Task details >>
When the word "download" shows up in a line of the data below, copy that whole line.
[Data section — start]
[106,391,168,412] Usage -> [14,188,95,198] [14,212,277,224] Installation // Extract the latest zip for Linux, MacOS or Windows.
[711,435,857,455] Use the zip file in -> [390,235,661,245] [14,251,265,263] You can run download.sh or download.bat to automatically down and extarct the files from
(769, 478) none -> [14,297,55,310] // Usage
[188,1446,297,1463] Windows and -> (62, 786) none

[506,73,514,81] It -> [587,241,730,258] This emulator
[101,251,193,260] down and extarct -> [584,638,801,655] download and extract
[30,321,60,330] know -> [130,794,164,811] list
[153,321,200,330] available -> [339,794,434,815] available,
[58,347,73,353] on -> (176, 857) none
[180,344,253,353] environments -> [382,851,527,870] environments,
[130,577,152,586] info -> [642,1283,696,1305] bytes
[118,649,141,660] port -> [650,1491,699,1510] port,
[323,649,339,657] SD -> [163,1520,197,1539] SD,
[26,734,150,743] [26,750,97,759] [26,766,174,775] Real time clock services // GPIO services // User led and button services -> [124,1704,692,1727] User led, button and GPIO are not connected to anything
[Data section — finish]
[Data section — start]
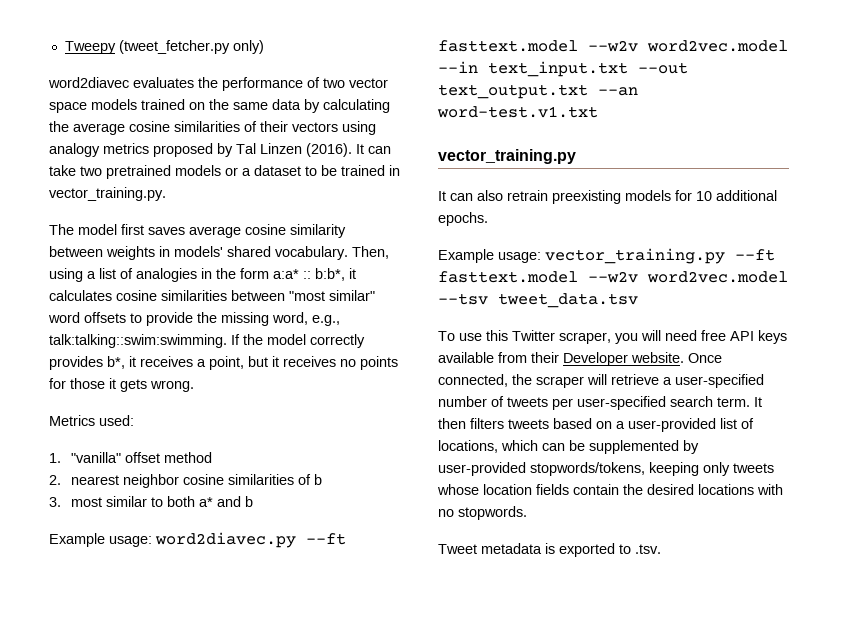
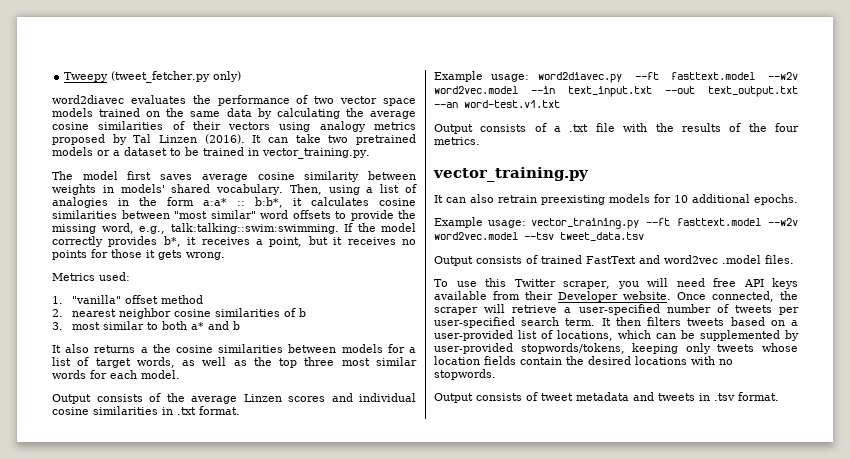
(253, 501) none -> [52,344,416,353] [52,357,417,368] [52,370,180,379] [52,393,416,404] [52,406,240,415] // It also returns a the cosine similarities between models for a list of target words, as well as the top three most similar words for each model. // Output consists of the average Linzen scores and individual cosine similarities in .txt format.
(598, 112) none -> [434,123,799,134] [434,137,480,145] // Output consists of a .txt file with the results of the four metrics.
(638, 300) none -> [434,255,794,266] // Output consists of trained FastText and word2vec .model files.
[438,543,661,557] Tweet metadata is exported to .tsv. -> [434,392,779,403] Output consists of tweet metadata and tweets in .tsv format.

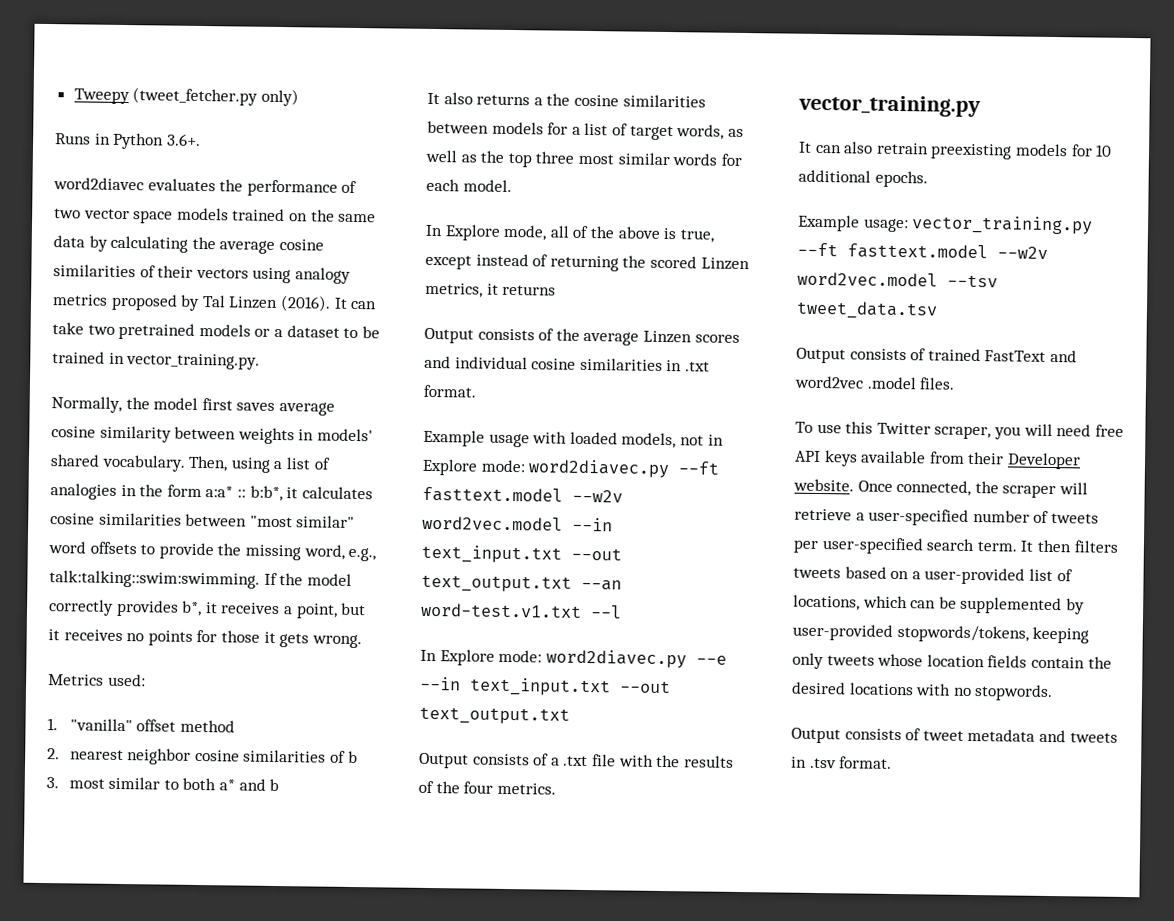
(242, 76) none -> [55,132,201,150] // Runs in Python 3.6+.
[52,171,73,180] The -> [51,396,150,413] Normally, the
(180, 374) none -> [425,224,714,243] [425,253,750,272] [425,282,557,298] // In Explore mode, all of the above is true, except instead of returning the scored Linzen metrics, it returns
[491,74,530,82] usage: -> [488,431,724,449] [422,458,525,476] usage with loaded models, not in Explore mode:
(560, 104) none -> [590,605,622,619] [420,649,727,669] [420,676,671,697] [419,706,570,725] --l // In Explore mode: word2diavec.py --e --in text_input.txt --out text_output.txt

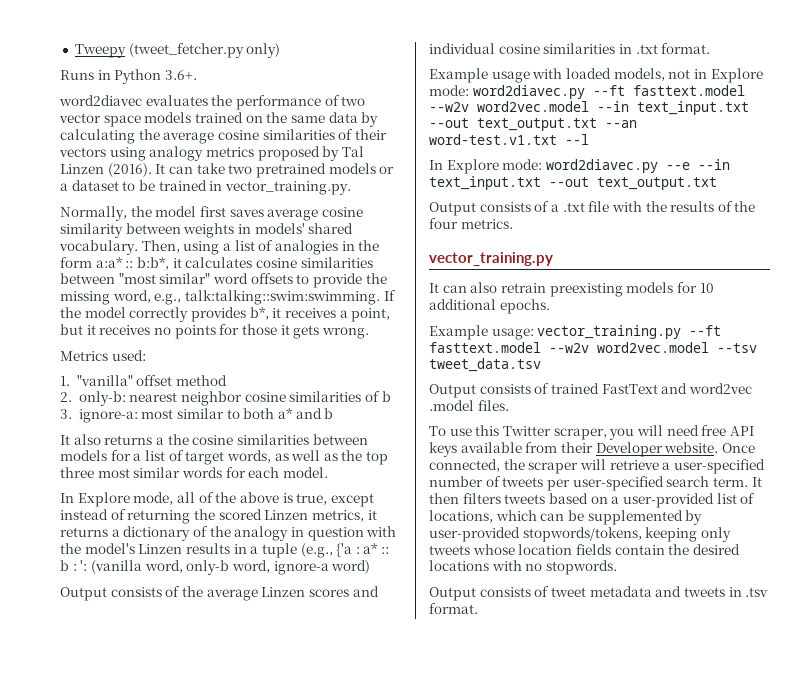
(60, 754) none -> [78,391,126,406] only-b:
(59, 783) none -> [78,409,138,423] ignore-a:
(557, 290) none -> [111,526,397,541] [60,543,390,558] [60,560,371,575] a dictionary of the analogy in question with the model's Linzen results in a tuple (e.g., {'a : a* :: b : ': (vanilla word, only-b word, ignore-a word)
[Data section — finish]
Final answer >>
[711,435,857,455] Use the zip file in -> [390,235,661,245] [14,251,265,263] You can run download.sh or download.bat to automatically down and extarct the files from
[101,251,193,260] down and extarct -> [584,638,801,655] download and extract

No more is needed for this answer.